Aim of the exercise:
Pull from the data below each line where the word "background" occurs, and copy it.

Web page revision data

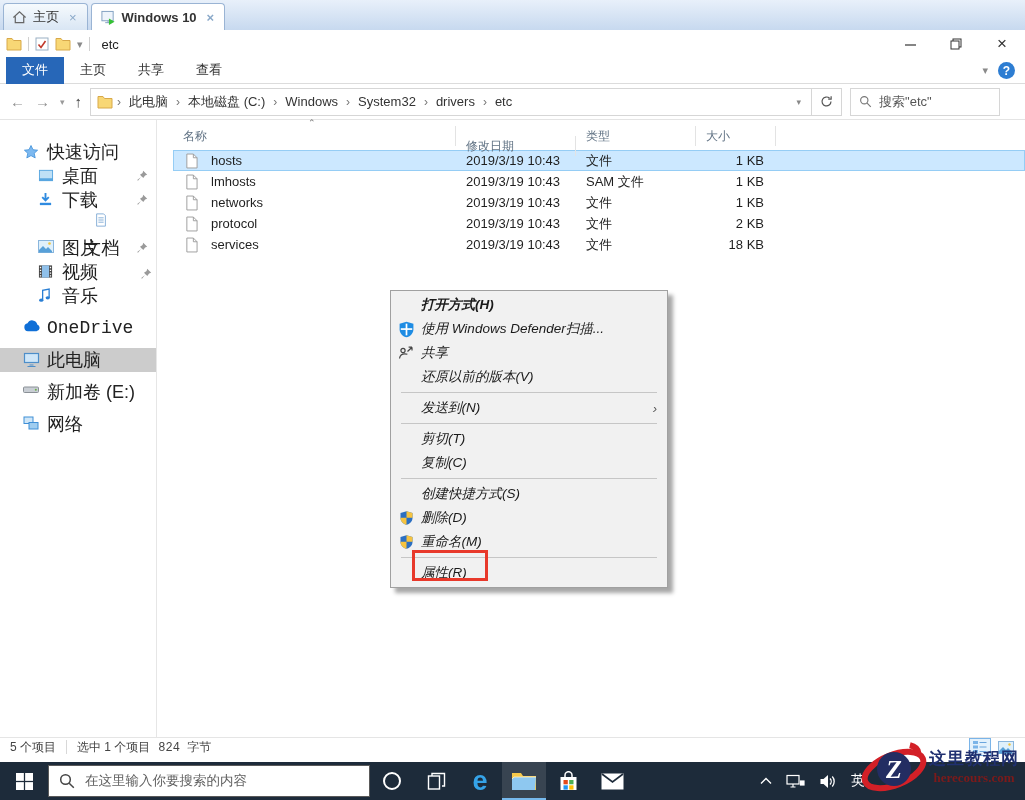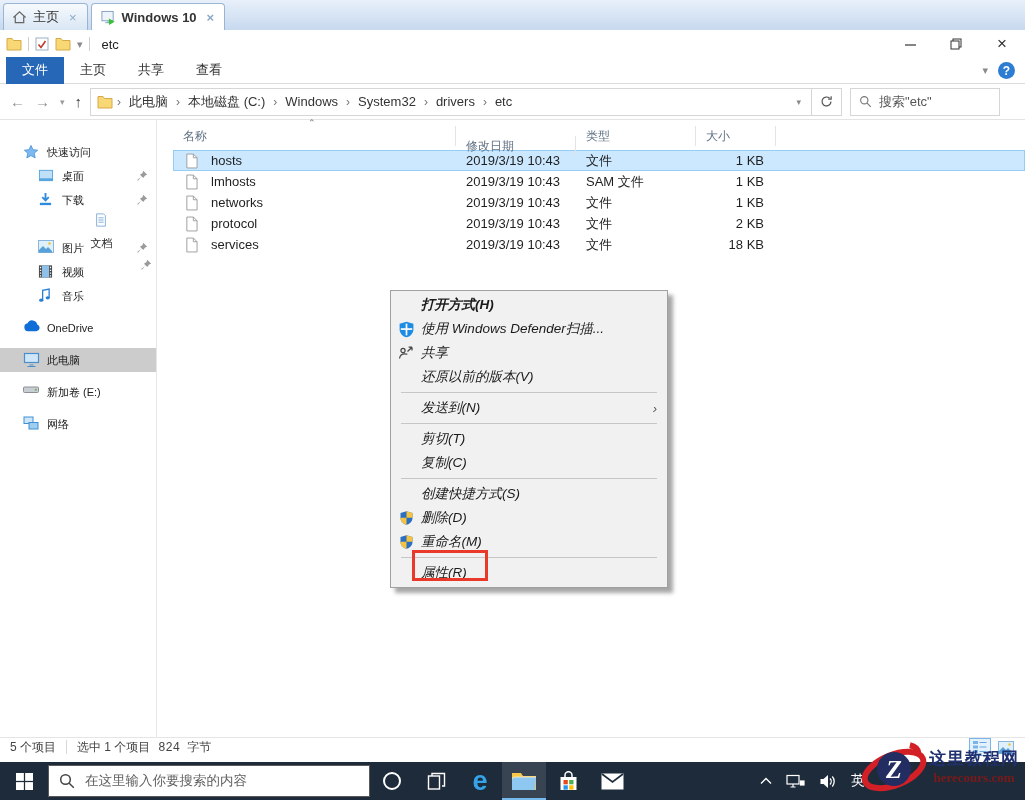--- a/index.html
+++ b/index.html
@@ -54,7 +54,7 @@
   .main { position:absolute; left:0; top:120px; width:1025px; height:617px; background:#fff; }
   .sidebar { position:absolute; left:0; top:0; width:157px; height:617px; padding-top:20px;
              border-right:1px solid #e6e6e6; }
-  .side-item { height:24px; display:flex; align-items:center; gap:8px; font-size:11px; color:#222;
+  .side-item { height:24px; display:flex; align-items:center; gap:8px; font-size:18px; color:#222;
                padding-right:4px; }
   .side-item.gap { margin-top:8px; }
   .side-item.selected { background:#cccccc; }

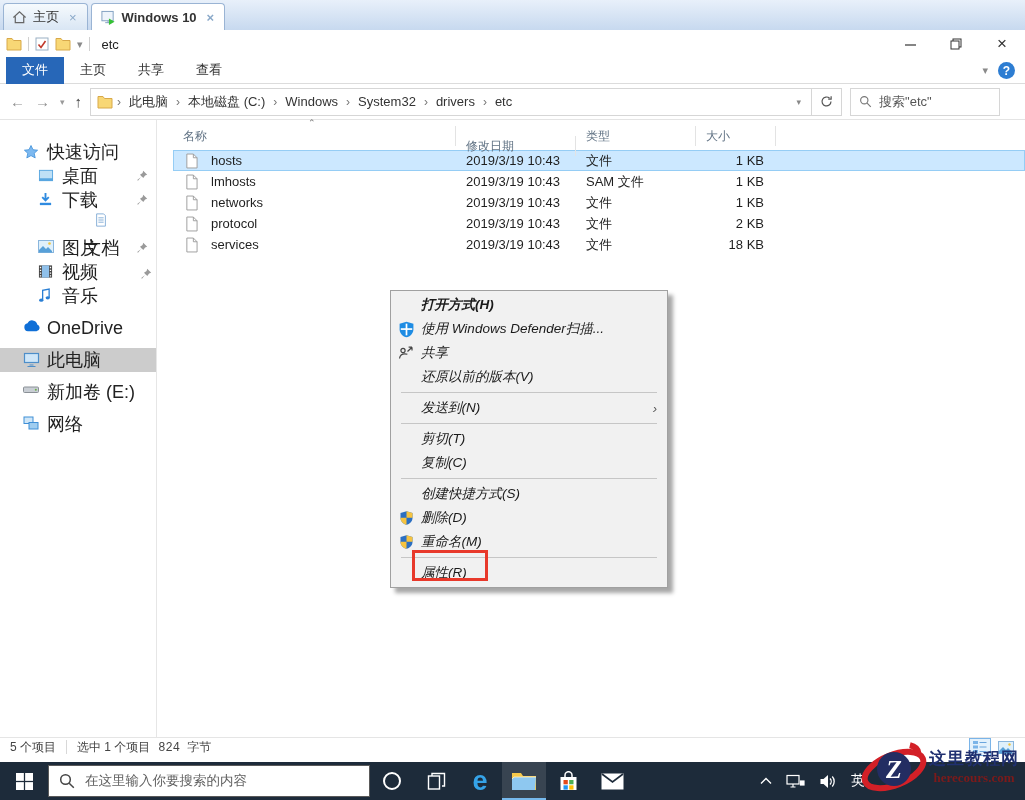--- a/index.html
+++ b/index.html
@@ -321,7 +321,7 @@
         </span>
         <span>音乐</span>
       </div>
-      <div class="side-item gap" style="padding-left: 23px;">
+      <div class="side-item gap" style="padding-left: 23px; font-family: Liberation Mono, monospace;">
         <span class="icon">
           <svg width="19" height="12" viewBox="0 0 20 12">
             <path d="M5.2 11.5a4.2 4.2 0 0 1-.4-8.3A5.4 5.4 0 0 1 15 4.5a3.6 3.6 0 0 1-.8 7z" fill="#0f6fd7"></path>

Response to this exercise:
   .main { position:absolute; left:0; top:120px; width:1025px; height:617px; background:#fff; }
   .side-item.selected { background:#cccccc; }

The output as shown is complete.